The most surprising — and hopeful — recent development in Latin America’s diplomatic scene is Mexico’s decision to champion the regional offensive to restore democratic rule in Venezuela. I could hardly believe it when I first heard about it.
Mexico’s new pro-democracy activism is a major departure from President Enrique Pena Nieto’s ruling Institutional Revolutionary Party’s (PRI) tradition of tolerance with leftist dictatorships.
If it’s more than a Pena Nieto strategy to court the Trump administration’s favour in anticipation of upcoming US-Mexico free trade negotiations, it could have a big impact on the collective defense for democracy in the region.
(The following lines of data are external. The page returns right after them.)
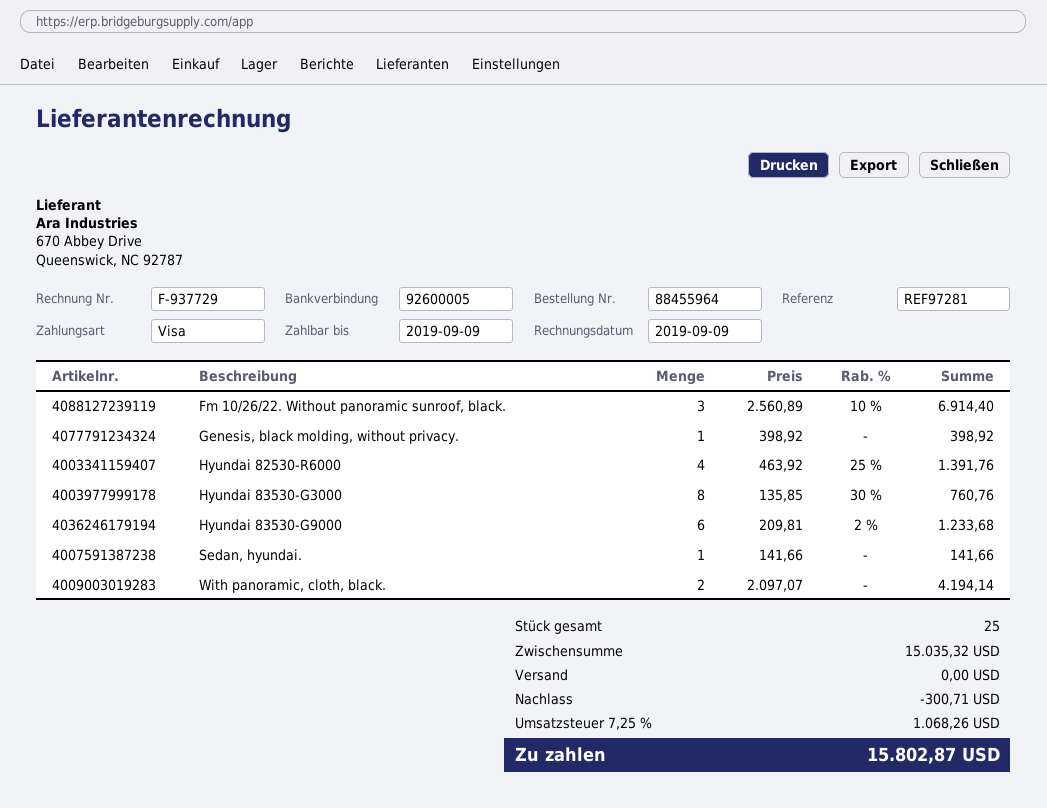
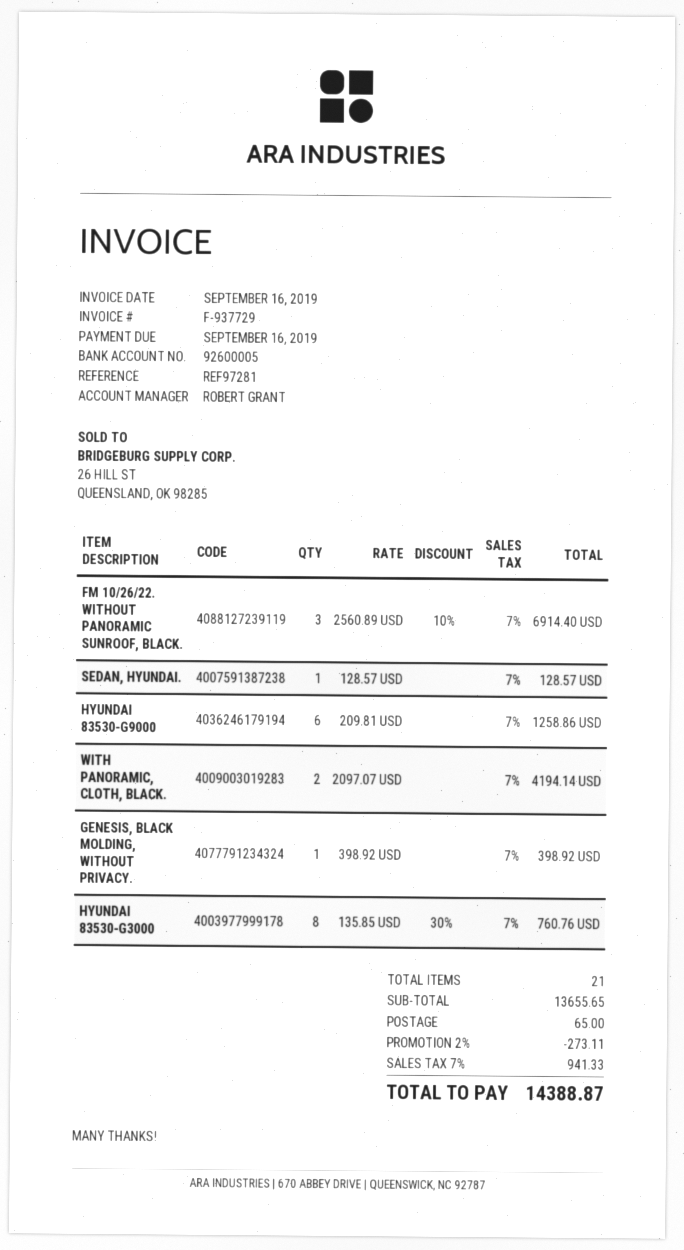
invoice date: 2019-09-09 -> 2019-09-16
due date: 2019-09-09 -> 2019-09-16
Hyundai 82530-R6000: 4 x 463.92 - 25% = 1391.76 -> none
Hyundai 83530-G9000: 6 x 209.81 - 2% = 1233.68 -> 6 x 209.81 = 1258.86
Sedan, hyundai.: 1 x 141.66 = 141.66 -> 1 x 128.57 = 128.57
total quantity: 25 -> 21
subtotal: 15035.32 -> 13655.65
discount: 300.71 -> 273.11
shipping: 0.00 -> 65.00
tax: 7.25% = 1068.26 -> 7% = 941.33
total: 15802.87 -> 14388.87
“Mexico, followed by Canada, has been the leader of the new regional effort at the Organization of American States to bring back democracy to Venezuela,” says Jose Miguel Vivanco, head of the Americas’ division of the Human Rights Watch advocacy group. “That has a huge political weight in the region, because it is helping sway governments such as those of Brazil, Chile and Uruguay in the right direction.”
For much of its history since its creation in 1929, and especially when it ruled uninterruptedly for 71 years for much of the 20th century, Mexico’s PRI was an authoritarian party. Its foreign policy was characterized by a refusal to condemn totalitarian countries under the pretext of defending the principle of non-intervention. In reality, that principle was an excuse to keep other countries from looking into Mexico’s political and human rights abuses.
Since the 1959 Cuban Revolution, Mexico’s PRI governments have been a key source of support for Cuba. There were occasional exceptions, such as when former Mexican President Ernesto Zedillo ordered his foreign secretary to meet with dissidents in Cuba in 1999, but they were just that — exceptions.
Mexico strayed further away from Cuba when opposition candidate Vicente Fox became Mexico’s first non-PRI president in more than seven decades in 2000. Fox’s foreign secretary, Jorge Castaneda, was an outspoken critic of Cuba’s totalitarian regime, and steered Mexico’s foreign policy toward pro-democracy stands in the region.
But after Pena Nieto won the 2012 elections and the PRI returned to power, Mexico reverted to the PRI’s traditional foreign policy.
Just last year, Pena Nieto made a speech with nothing but praise for the late Cuban dictator Fidel Castro during his funeral in Cuba, describing Castro as “an example of dignity,” and proclaiming Mexico’s “unconditional friendship” with Cuba. Two years earlier, Pena Nieto had waived 70 per cent of Cuba’s debt to Mexico, amounting to $341 million.
But now, the Pena Nieto government is leading regional efforts at the OAS to press Venezuela to restore democratic rule.
Mexico’s foreign secretary, Luis Videgaray, announced late last month that Mexico would take an active role in diplomatic efforts to press Venezuela to hold free elections. Days later, Mexico drafted an unusually strong March 28 OAS resolution that called for the “full restoration of democratic values in Venezuela.”
Mexico’s ambassador to the OAS, Luis Alfonso de Alba, told the OAS Permanent Council that day that it’s “indispensable” that Venezuela “free all political prisoners; assure the respect for government branches, including the rights of the National Assembly; agree on an electoral calendar that includes regional elections that have been postponed; and attend to the needs for access to food and medicine by the entire population.”
The rumour in diplomatic circles is that Mexico’s new pro-democracy attitude is either a Pena Nieto effort to curry favour with Trump ahead of the North American Free Trade (NAFTA) talks, or part of a deal reached between Videgaray during his recent talks with Trump’s son-in-law, Jared Kushner, and US National Security Adviser H R McMaster in Washington, DC.
My opinion: Either way, it doesn’t matter. If the ultimate result is a Mexican decision to shelve its support for dictatorships, and to embrace the principle of non-indifference to the violation of regional agreements for the defense of democracy, it’s a welcome development.
It would be great if Pena Nieto would now apply his new democratic fervor to Cuba, reversing his pitiful statements in Havana last year, and if he stays his new course on Venezuela.
He would be doing a great service to Mexico, and to the Americas.